I may have something for 2nd heredoc construction.

--Peter

 

[Jon A. Lambert]

Something like this runs under Ruby 1.8. I believe this construction
is not context free, if the language requires heredoc beginning and
ending delimiters to be paired. (Which Ruby seems to. It throws a
syntax error if I leave out the second foo.) Note that you can nest
the beginning of the heredoc arbitrarily.

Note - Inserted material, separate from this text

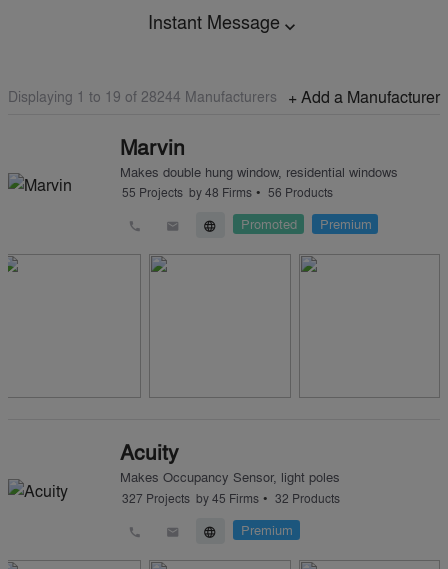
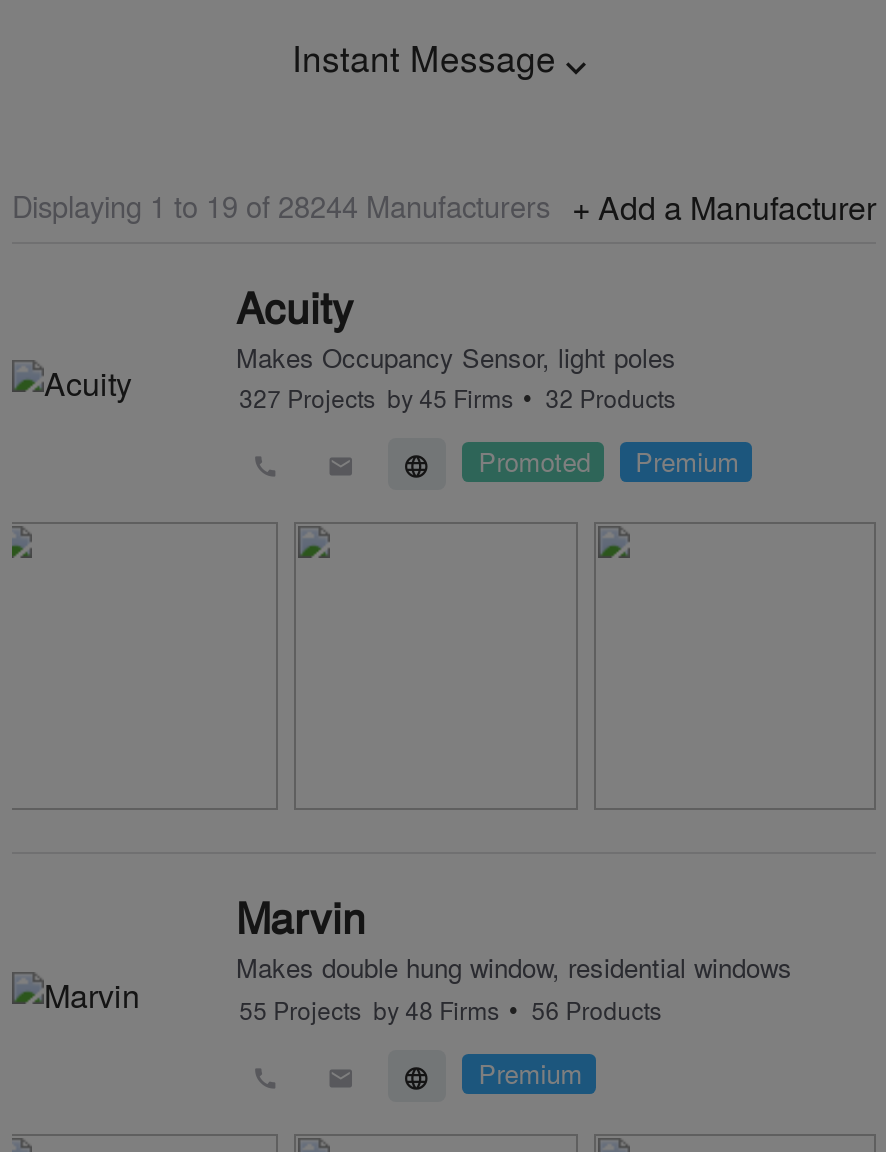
moved down: Marvin | Makes double hung window, residential windows | 55 Projects by 48 Firms • 56 Products

moved up: Acuity | Makes Occupancy Sensor, light poles | 327 Projects by 45 Firms • 32 Products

I just noticed it also breaks operator continuation.
Assuming your myfunc returned a string..

This is a syntax error.

myfunc(<<"THIS", 23, <<'THAT') +
"moo"
Here's a line
or two.
THIS
and here's another.
THAT

This is okay.

myfunc(<<"THIS", 23, <<'THAT') + "moo"
Here's a line
or two.
THIS
and here's another.
THAT

 

[Eric Schwartz]

Okay, this part is probably context free. I can come up with a context
free grammar for something analogous:

X -> S1 d | S2
S1 -> a S1 b | c
S2 -> a S2 b | <empty>

This produces the language { a^n c b^n d } where x ^ n denotes x
repeated n times.

Actually, the c and d are optional:

X -> S2
X -> a S2 b
X -> a b

and by implication

X -> a^n b^n

I'm not sure how that affects your attempt to replicate heredocs in a
CFG.

-=Eric

 

[Peter Suk]

Actually, the c and d are optional:

No they're not! The whole point is to show that you can have a
language where c is matched with a d, even though it is nested in an
arbitrary number of ab pairs.

--Peter

 

[Nikolai Weibull]

Peter Suk, April 27:

I believe that a context free grammar cannot generate a language like
this. I think that a CFG can generate a superset language where the
beginning delimiter of a heredoc may appear, but the ending delimiter
may never appear. (But I can't think of a disproof using the pumping
lemma for CFG yet.)

C isn't context-free either,
nikolai

 

[Jim Weirich]

I just noticed it also breaks operator continuation.
Assuming your myfunc returned a string..

This is a syntax error.

myfunc(<<"THIS", 23, <<'THAT') +
"moo"
Here's a line
or two.
THIS
and here's another.
THAT

Try this:

myfunc(<<"THIS", 23, <<'THAT') +
Here's a line
or two.
THIS
and here's another.
THAT
"moo"

 

[Jon A. Lambert]

Try this:

myfunc(<<"THIS", 23, <<'THAT') +
Here's a line
or two.
THIS
and here's another.
THAT
"moo"

Oh it is actually consistent then.
It makes even recognition difficult.

Thanks

 

[Eric Schwartz]

No they're not! The whole point is to show that you can have a
language where c is matched with a d, even though it is nested in an
arbitrary number of ab pairs.

Okay, I freely confess to maybe just being pig-ignorant here, but if I
can generate { a^n b^n } from your grammar, and I don't see how that's
precluded from what you said above, then how are c and d required?

-=Eric

 

[Peter Suk]

Okay, I freely confess to maybe just being pig-ignorant here, but if I
can generate { a^n b^n } from your grammar, and I don't see how that's
precluded from what you said above, then how are c and d required?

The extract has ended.